The walk-in shower? Unless your shower cubicle is really big – like 10 foot deep – there is bound to be some exterior spillage. A carpet of drizzle fell outside the shower stall so a heavy duty mat was needed; quite frankly, I have yet to meet a walk-in shower in which the spray was completely contained.

My other problem – and in the interests of full disclosure this did not affect my 23-year-old daughter at all – was the smoothness of the floor tiles. For ‘smooth’ read slippery: if you are very elderly and fat, the prospect of slipping looms a lot larger than if you are young and slender.

But from the estate agent’s dream of an interior designer’s artistic vision on the sunny side of town to an unloved 60’s classic in the boondocks. The designer house bedroom featured ceiling fans for the hellish summer heat, exquisite colour co-ordination, and a double bed with with a jumble of pillows and throw cushions, plus a bedside light.

From the heat we drove a mere three hours to a mountain sanctuary of cool drizzle and Scotch mist. From ceiling fan and sweat to open fires and wraps. In the one place is was too hot to walk anywhere, in the other it was too wet.

We also went from working lavatories and a sexy, minimalist walk-in shower done up in Tuscan marble, to a retro example of  rusty old taps and stained tiles. It was like going back to my childhood home – except this lavatory was dodgy, the sort of device that makes a lot of noise but needs a bucket to flush away anything more solid than ash.

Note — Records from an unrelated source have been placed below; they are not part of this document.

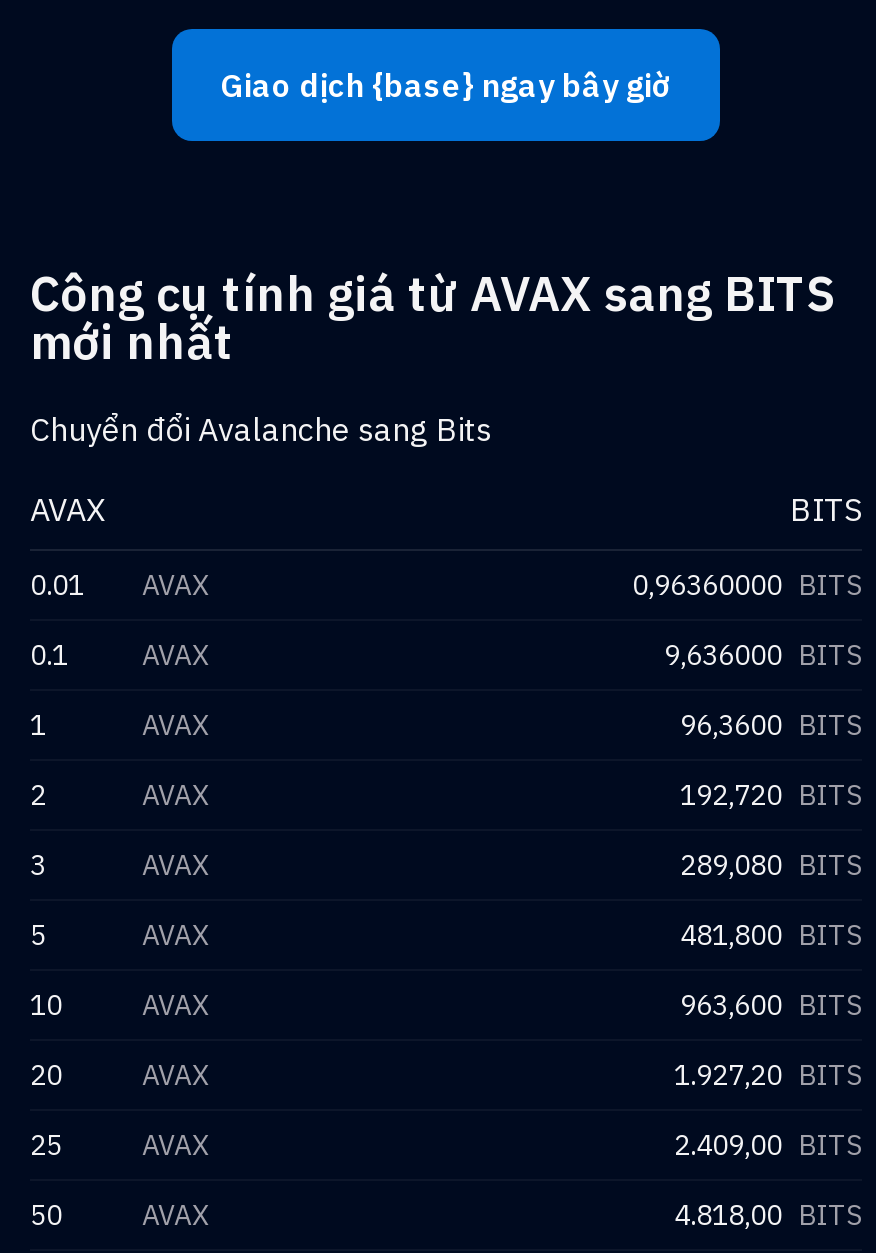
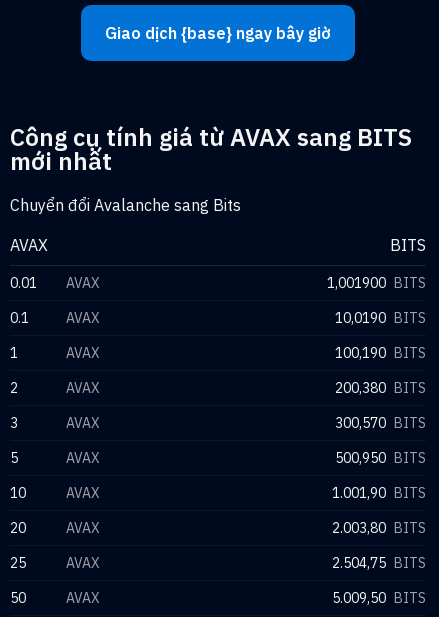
- 0,96360000 BITS
+ 1,001900 BITS

- 9,636000 BITS
+ 10,0190 BITS

- 96,3600 BITS
+ 100,190 BITS

- 192,720 BITS
+ 200,380 BITS

- 289,080 BITS
+ 300,570 BITS

- 481,800 BITS
+ 500,950 BITS

- 963,600 BITS
+ 1.001,90 BITS

- 1.927,20 BITS
+ 2.003,80 BITS

- 2.409,00 BITS
+ 2.504,75 BITS

- 4.818,00 BITS
+ 5.009,50 BITS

This was  no designer house: it was a rural home with an excellent kitchen and cosy sitting room, but a primitive bathroom and lavatory. Okay, so the loo was suspect: key in constipation – no biggie.

But keeping clean is essential so the bathroom was a deal-breaker. Shower, washbasin, bathroom cabinet and bath – the lavatory was in a separate room – were things we checked put even before the bedroom.

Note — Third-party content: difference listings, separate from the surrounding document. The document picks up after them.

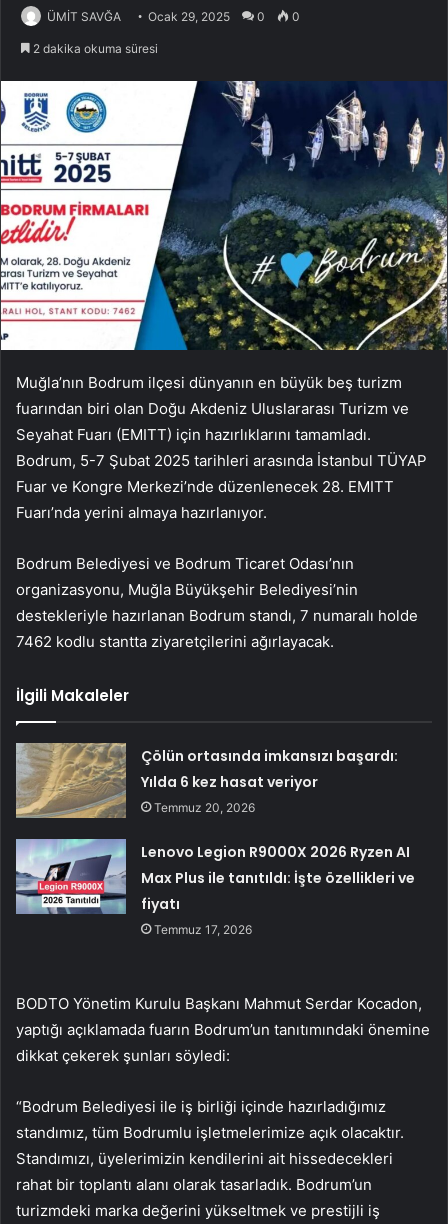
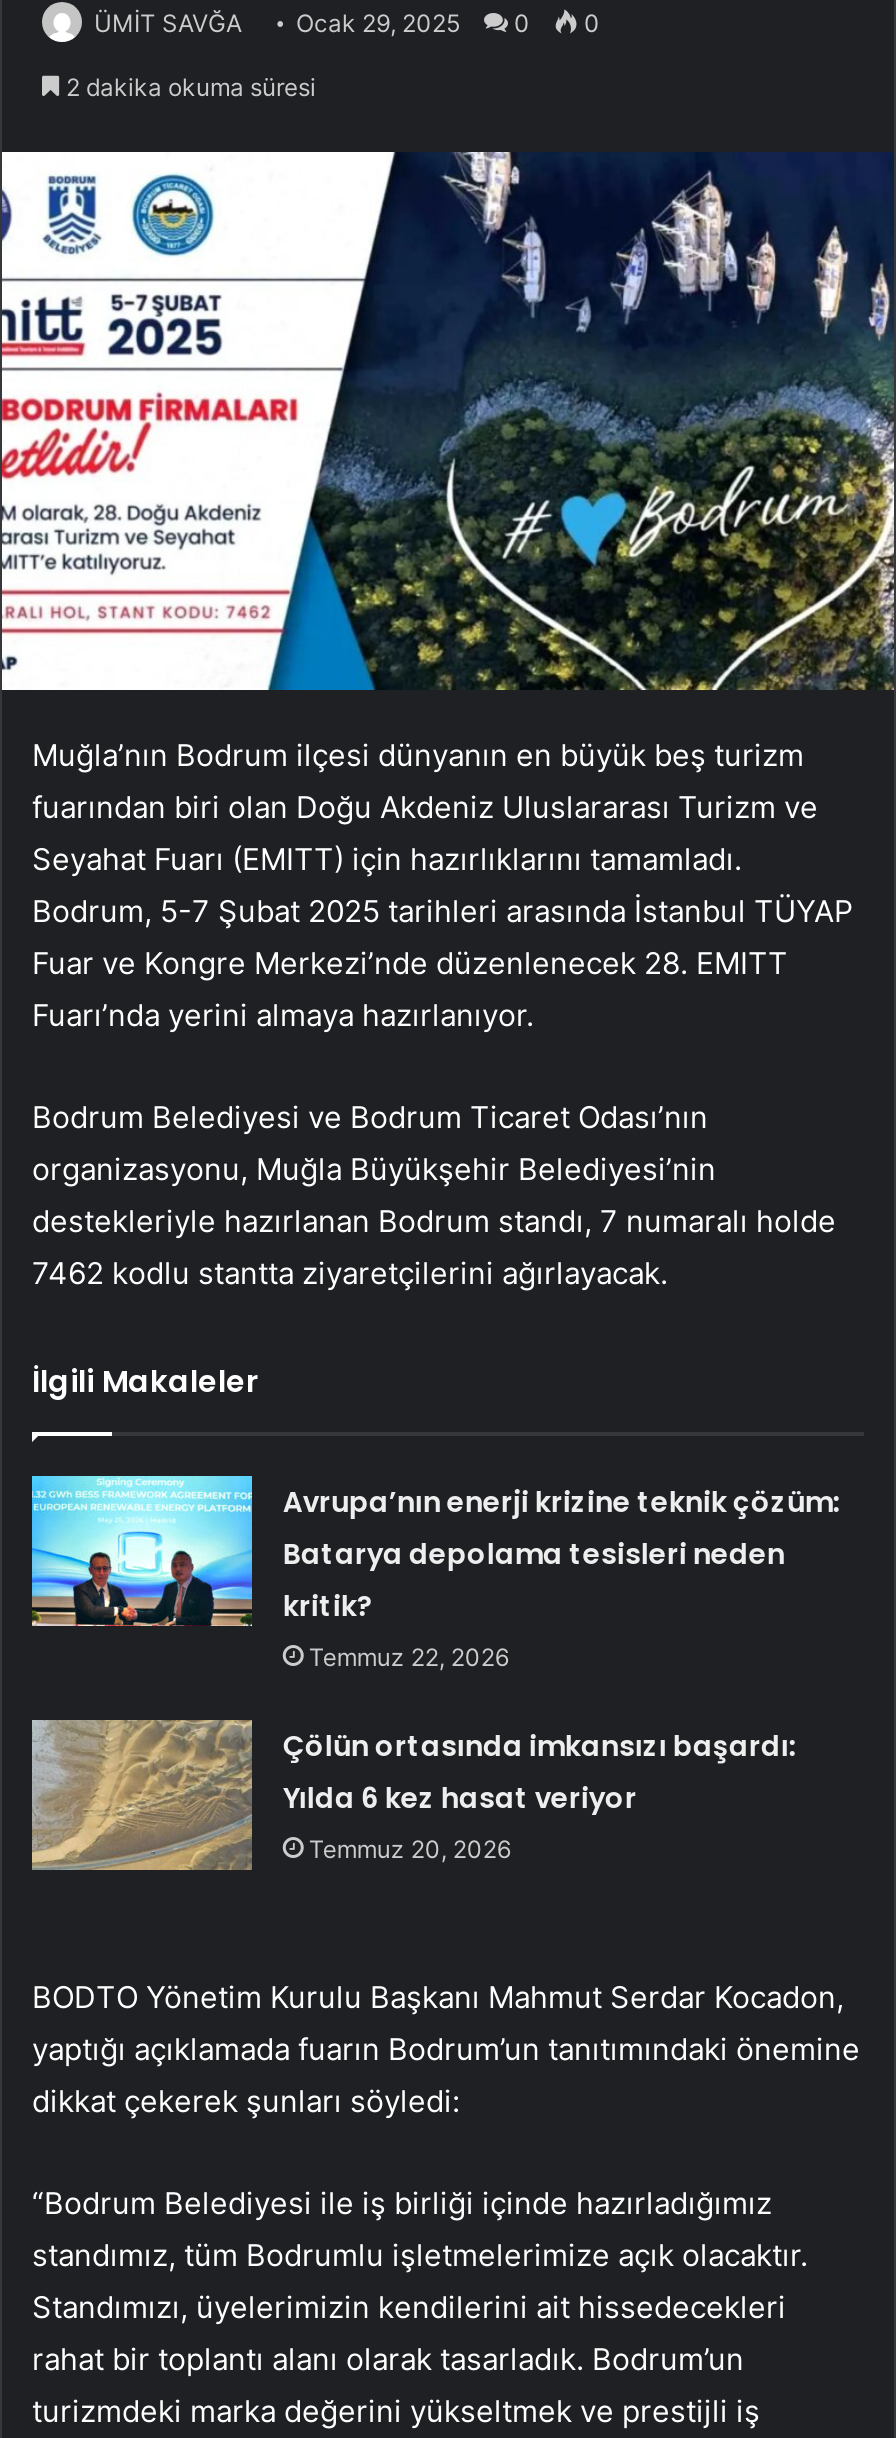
+ [image]
+ Avrupa’nın enerji krizine teknik çözüm:
+ Batarya depolama tesisleri neden
+ kritik?
+ Temmuz 22, 2026

moved down: [image] | Çölün ortasında imkansızı başardı: | Yılda 6 kez hasat veriyor | Temmuz 20, 2026

- [image]
- Lenovo Legion R9000X 2026 Ryzen AI
- Max Plus ile tanıtıldı: İşte özellikleri ve
- fiyatı
- Temmuz 17, 2026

The bath looked fine, albeit a tad grimy and a lot old-fashioned: the shower though was obviously the way to go. It may not have been ‘walk in’ but it was big. However, what intrigued me, was the number of shampoo bottles and conditioners arrayed on its ledges.

There were 17 bottles of shampoo and conditioner around the bath and the shower, 8 bottles of sunscreen around the bath, several deodorants, one soap, one tooth brush, one toothpaste, and one mouth wash, when we arrived.bath-sun


Who would need all this, I wondered? I was assured that while only one woman lived in the house, many more enjoyed the ablution facilities. Many more Foreigners, people who needed UV protection, and shampoo with sunscreen, and heavy duty deodorants.

And while we may grin and bear using shared facilities, most of us draw the line at sharing soap. For starters, we all know that a soap once opened is a ‘used soap’ – possibly hiding a lethal pube – forever after. Secondly, used soaps should – ideally – be recycled into neat, Eco-friendly and totally hygienic parcels.

I bought a container of Lux ultra luxury super-fantastic Black Orchid super-sexy/fruity bath/shower wash. Considering the ultra-fabulous imported soaps and so forth at the designer house, and the myriad of shampoos, conditioners and sunscreens at the country house, it was no wonder my brother complained about smelling of fruit after he used my gel of choice.

The holiday home shower was old, lacking all the mod cons de rigeur on a modern shower: it was safe and hot and easy to use – even for the Gauteng crowd who know little of appliances that actually work.Not to mention the lavatory which needs a bucket to perform even the most rudimentary function.

The tiles in the designer house could be slippery enough to pose serious risk to elderly obese [or old anorexic] guests: slip nude in a shower, breaking your hips, then see how much you enjoy shouting feebly for help. Especially if you have locked the bathroom door.

Call me ADHD, OCD, Asperger’s, or whatever you like: my name is Aubrey and I am obsessed with your bathroom and what it reveals about you.